2. Regulatory obligations
It is not sufficient for the selling landlord to rely solely on the fact that the for-profit is also a registered provider for assurance that tenants will be properly protected post-transfer.
To discharge its regulatory obligations, including duties to be accountable to tenants and to protect social housing assets, the selling registered provider should consider carrying out sufficiently robust due diligence on, and assessment of, the for-profit and any property manager they intend to employ post-transfer to manage the stock.
3. Enhanced due diligence
The selling landlord may wish to undertake enhanced due diligence on the for-profit landlord to give themselves greater assurance that any risks associated with the disposal to this entity are proportionate and manageable.
This might include a review of:
- The buyer’s financial profile – to assess the buyer’s ability to continue as a going concern and maintain stock to a high standard.
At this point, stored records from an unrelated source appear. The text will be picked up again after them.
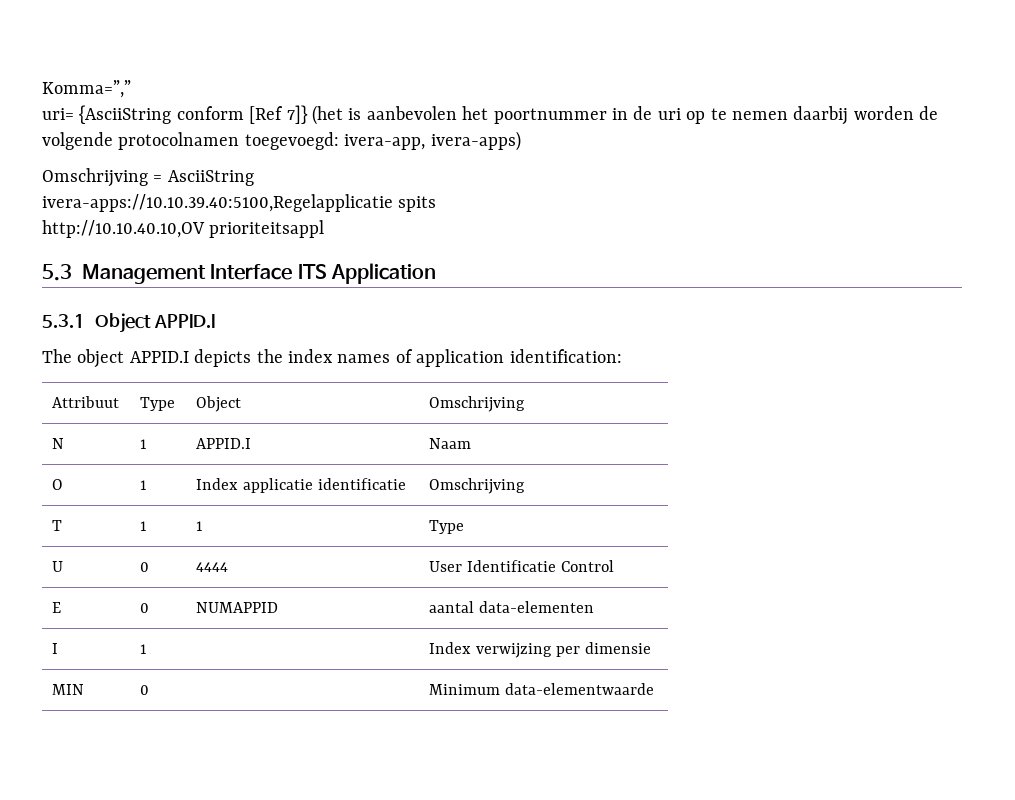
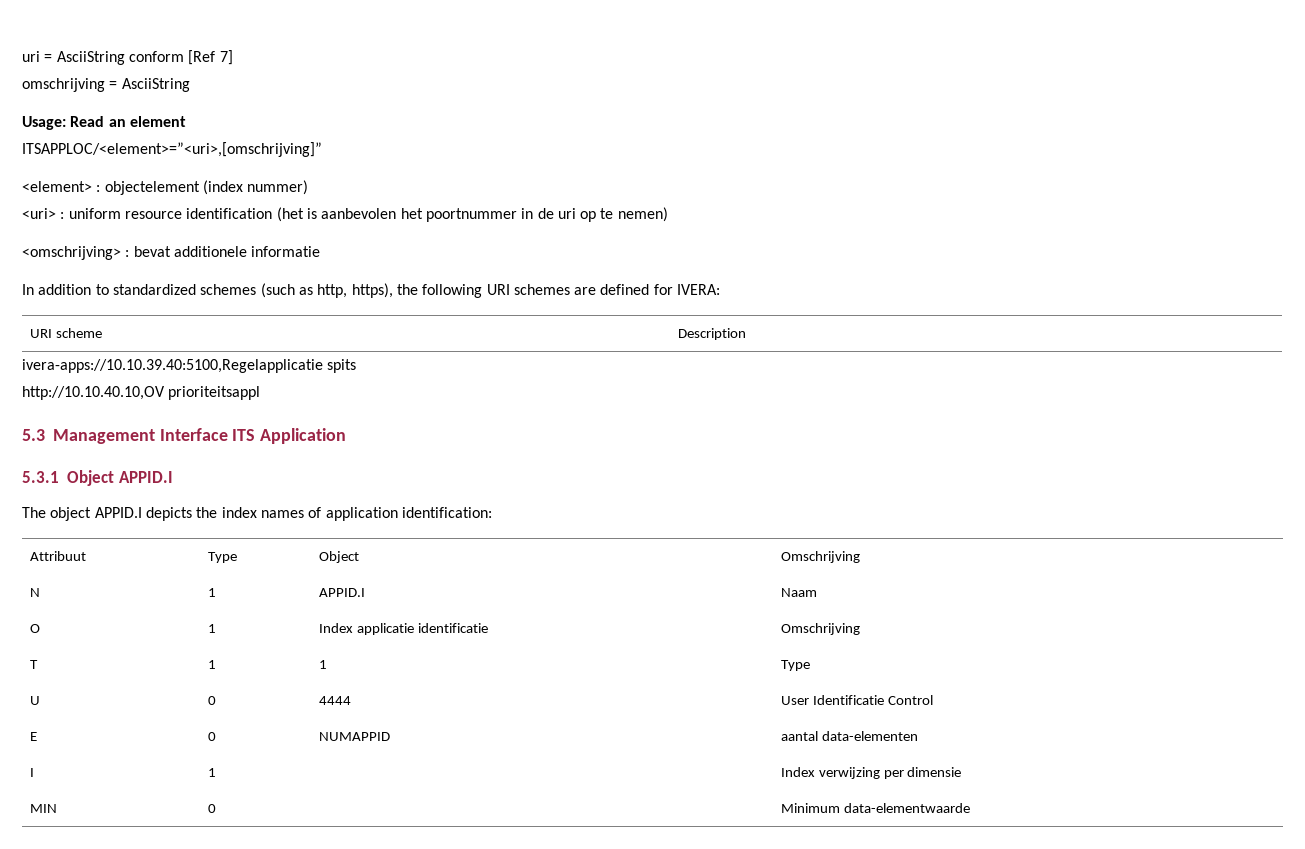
- Komma=”,”
- uri= {AsciiString conform [Ref 7]} (het is aanbevolen het poortnummer in de uri op te nemen daarbij worden de volgende protocolnamen toegevoegd: ivera-app, ivera-apps)
- Omschrijving = AsciiString
+ uri = AsciiString conform [Ref 7]
+ omschrijving = AsciiString
+ Usage: Read an element
+ ITSAPPLOC/<element>=”<uri>,[omschrijving]”
+ <element> : objectelement (index nummer)
+ <uri> : uniform resource identification (het is aanbevolen het poortnummer in de uri op te nemen)
+ <omschrijving> : bevat additionele informatie
+ In addition to standardized schemes (such as http, https), the following URI schemes are defined for IVERA:
+ URI scheme | Description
- The buyer’s constitutional and regulatory status – to assess the buyer’s objectives, constitutional arrangements and commitment to the ongoing delivery of social housing. Note: the vast majority of for-profits currently own fewer than 1,000 homes, so do not have a published regulatory grading.
- Any other relevant matters that will help assess whether the sale will, in fact, have a beneficial impact on the delivery of social housing for the selling landlord’s tenants. The focus must be on more than just financial receipts and might include investigating the nature of the proposed management of the stock, the buyer’s track record of service delivery and its long-term strategy for social housing provision.
4. Advice
From a regulatory perspective, it is strongly advisable for the seller to obtain specific legal advice regarding the charitable and regulatory considerations arising from the proposed disposal to a for-profit landlord.
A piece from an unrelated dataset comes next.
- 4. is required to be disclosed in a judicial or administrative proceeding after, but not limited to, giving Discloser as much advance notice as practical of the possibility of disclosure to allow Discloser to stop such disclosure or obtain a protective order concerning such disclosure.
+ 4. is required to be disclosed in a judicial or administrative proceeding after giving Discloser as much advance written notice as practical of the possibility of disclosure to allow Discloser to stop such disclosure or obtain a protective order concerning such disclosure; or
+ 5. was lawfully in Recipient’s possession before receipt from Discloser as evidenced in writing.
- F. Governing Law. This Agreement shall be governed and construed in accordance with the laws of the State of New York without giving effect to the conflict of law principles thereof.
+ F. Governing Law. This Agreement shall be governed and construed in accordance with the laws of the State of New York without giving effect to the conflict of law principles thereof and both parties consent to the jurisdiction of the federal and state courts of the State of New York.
The seller may also consider engaging a consultant to assist with the enhanced due diligence as an additional independent layer of scrutiny.
5. Board oversight
it is essential that the board of the selling landlord has proper oversight of the transaction so it can assure itself that the disposal to a for-profit meets legal and regulatory requirements. This includes ensuring appropriate delegations and governance approvals are in place at every stage.
In today’s economic climate, many housing associations are keen to pursue stock rationalisation programmes as part of their wider business strategies. For-profit providers can present as valuable buyers as long as housing associations ensure they are mindful of their charitable and regulatory obligations.